### WHAT TO DO
Everything in the listing below from the line containing "MQ-8 Μονάδα Αισθητήρα" through the line containing "total: 63.15 -> 53.20" must be repeated exactly; the remaining lines are not wanted.
══════════════════════════════
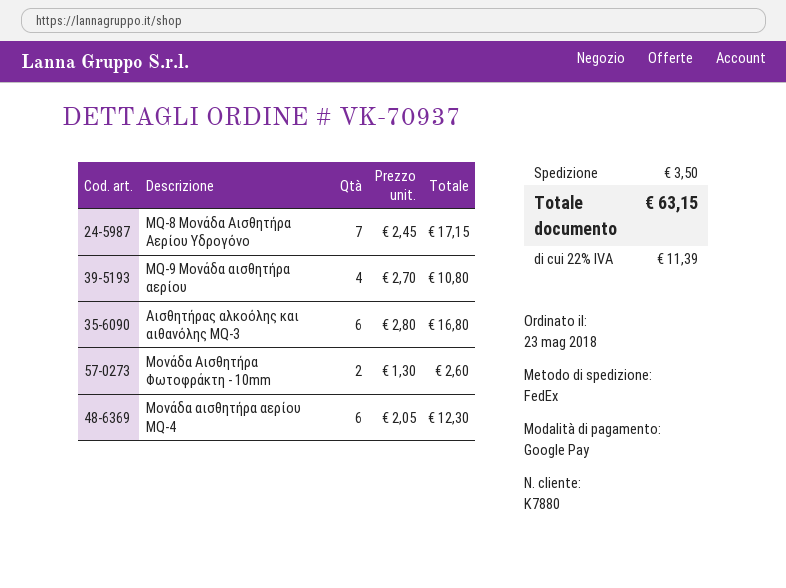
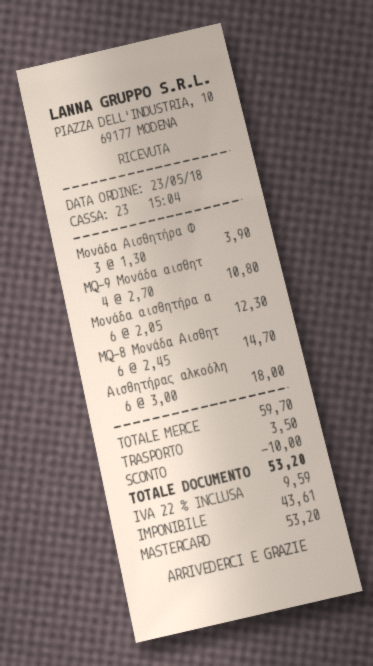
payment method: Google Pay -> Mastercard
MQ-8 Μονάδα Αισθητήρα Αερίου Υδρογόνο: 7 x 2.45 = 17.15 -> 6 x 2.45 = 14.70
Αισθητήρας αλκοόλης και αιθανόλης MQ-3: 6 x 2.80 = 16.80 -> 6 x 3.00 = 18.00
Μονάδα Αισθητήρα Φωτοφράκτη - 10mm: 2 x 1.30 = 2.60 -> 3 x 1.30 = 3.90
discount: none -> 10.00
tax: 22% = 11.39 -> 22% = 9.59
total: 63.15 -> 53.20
══════════════════════════════
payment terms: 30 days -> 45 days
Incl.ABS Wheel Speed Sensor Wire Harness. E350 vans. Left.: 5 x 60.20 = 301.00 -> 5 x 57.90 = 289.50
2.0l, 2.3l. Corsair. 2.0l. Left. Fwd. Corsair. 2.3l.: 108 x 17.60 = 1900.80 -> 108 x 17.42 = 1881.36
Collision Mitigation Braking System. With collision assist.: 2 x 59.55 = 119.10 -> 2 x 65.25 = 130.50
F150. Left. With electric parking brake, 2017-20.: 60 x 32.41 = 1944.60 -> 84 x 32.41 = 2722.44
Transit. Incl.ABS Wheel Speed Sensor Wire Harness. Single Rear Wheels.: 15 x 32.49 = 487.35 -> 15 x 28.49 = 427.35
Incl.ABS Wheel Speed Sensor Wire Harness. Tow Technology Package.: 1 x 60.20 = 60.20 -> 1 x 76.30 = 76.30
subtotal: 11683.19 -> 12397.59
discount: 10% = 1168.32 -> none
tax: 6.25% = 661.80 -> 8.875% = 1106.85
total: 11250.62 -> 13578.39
══════════════════════════════
### ANSWER SPACE
MQ-8 Μονάδα Αισθητήρα Αερίου Υδρογόνο: 7 x 2.45 = 17.15 -> 6 x 2.45 = 14.70
Αισθητήρας αλκοόλης και αιθανόλης MQ-3: 6 x 2.80 = 16.80 -> 6 x 3.00 = 18.00
Μονάδα Αισθητήρα Φωτοφράκτη - 10mm: 2 x 1.30 = 2.60 -> 3 x 1.30 = 3.90
discount: none -> 10.00
tax: 22% = 11.39 -> 22% = 9.59
total: 63.15 -> 53.20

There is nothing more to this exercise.